Stored data:
--- --- ---

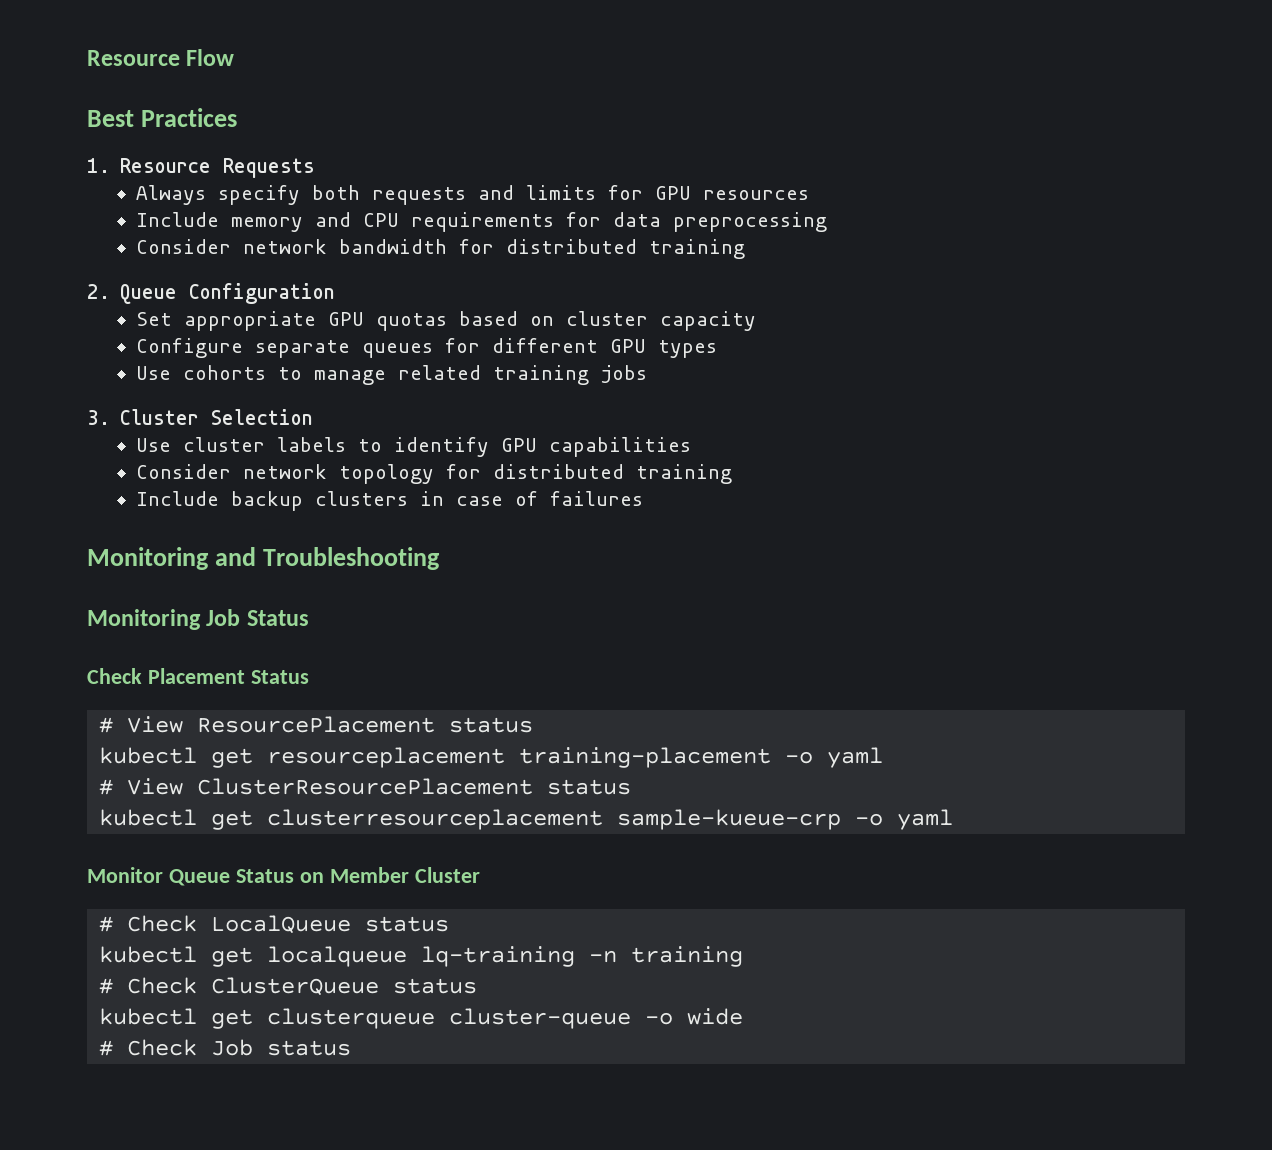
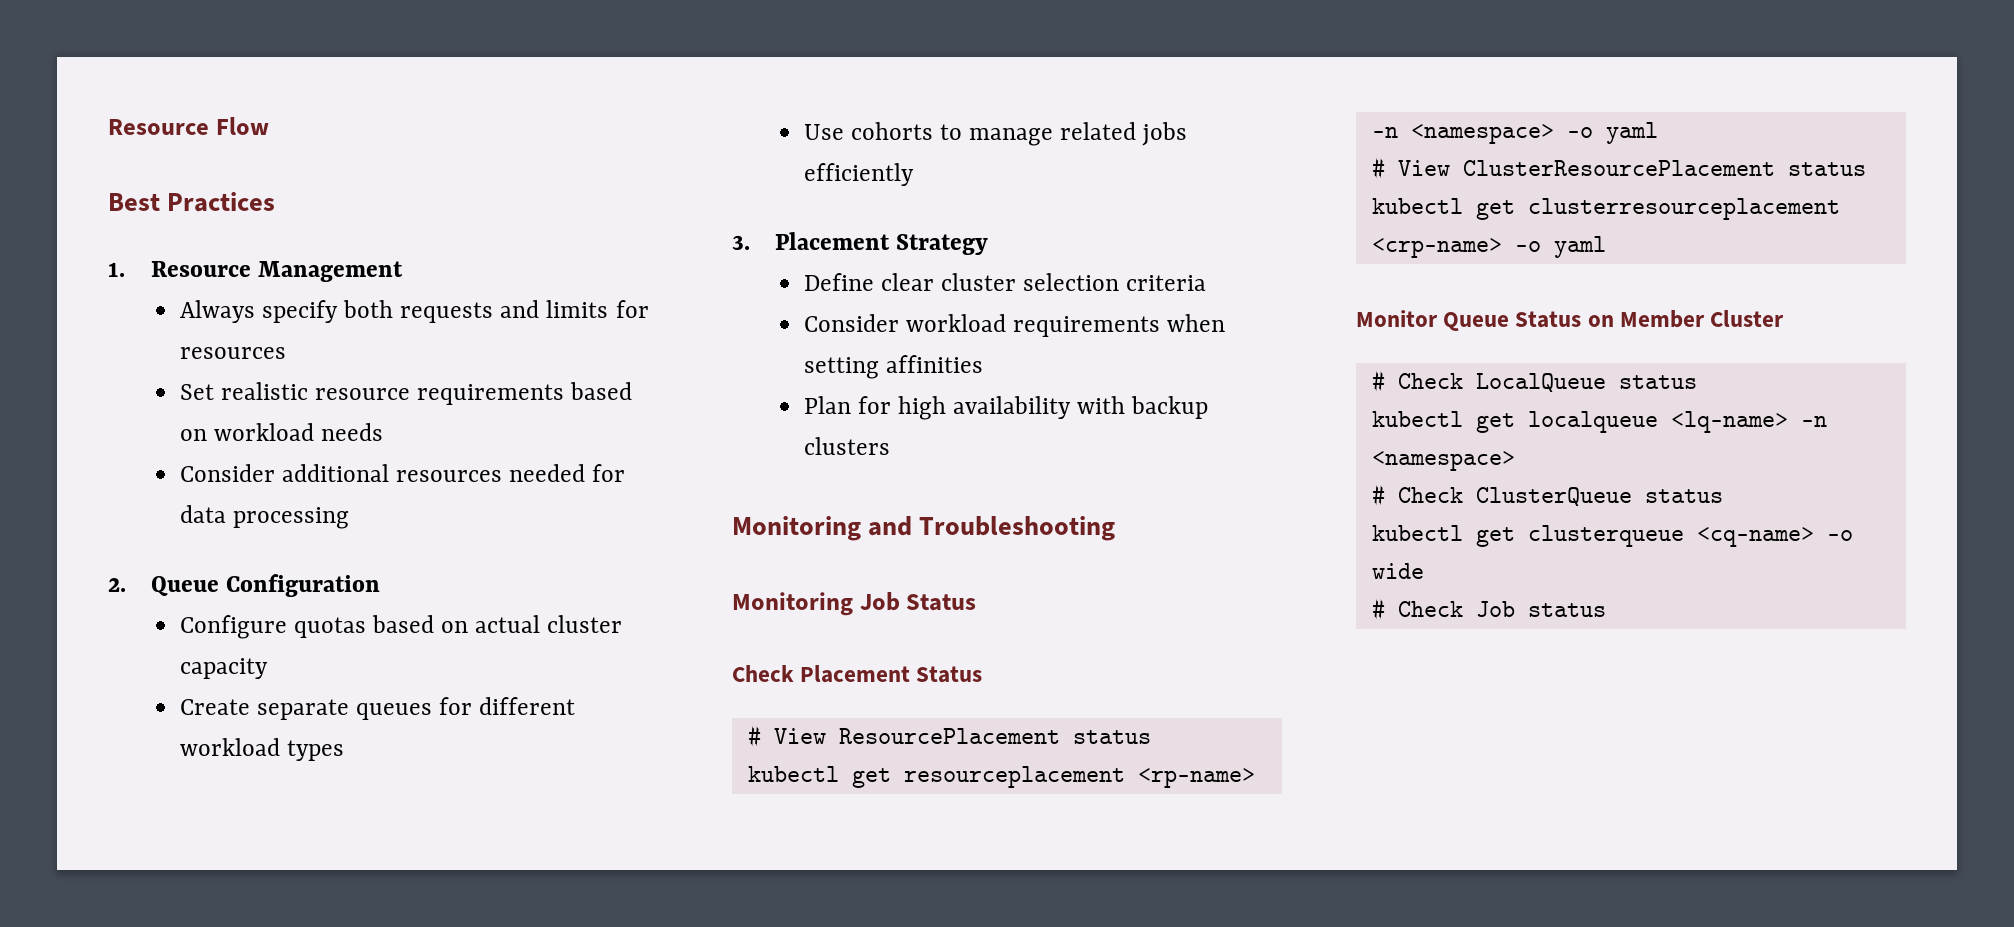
- 1. Resource Requests
+ 1. Resource Management
- Always specify both requests and limits for GPU resources
+ Always specify both requests and limits for resources
- Include memory and CPU requirements for data preprocessing
- Consider network bandwidth for distributed training
+ Set realistic resource requirements based on workload needs
+ Consider additional resources needed for data processing
- Set appropriate GPU quotas based on cluster capacity
+ Configure quotas based on actual cluster capacity
- Configure separate queues for different GPU types
+ Create separate queues for different workload types
- Use cohorts to manage related training jobs
+ Use cohorts to manage related jobs efficiently
- 3. Cluster Selection
- Use cluster labels to identify GPU capabilities
- Consider network topology for distributed training
- Include backup clusters in case of failures
+ 3. Placement Strategy
+ Define clear cluster selection criteria
+ Consider workload requirements when setting affinities
+ Plan for high availability with backup clusters
- kubectl get resourceplacement training-placement -o yaml
+ kubectl get resourceplacement <rp-name> -n <namespace> -o yaml
- kubectl get clusterresourceplacement sample-kueue-crp -o yaml
+ kubectl get clusterresourceplacement <crp-name> -o yaml
- kubectl get localqueue lq-training -n training
+ kubectl get localqueue <lq-name> -n <namespace>
- kubectl get clusterqueue cluster-queue -o wide
+ kubectl get clusterqueue <cq-name> -o wide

--- --- ---

> _WHAT YOU WILL DO_:
Only the line containing "- kubectl get localqueue" and the lines after it, up to and including the last line of the data, should appear in the answer, exactly as written.

> _YOUR SOLUTION_:
- kubectl get localqueue lq-training -n training
+ kubectl get localqueue <lq-name> -n <namespace>
- kubectl get clusterqueue cluster-queue -o wide
+ kubectl get clusterqueue <cq-name> -o wide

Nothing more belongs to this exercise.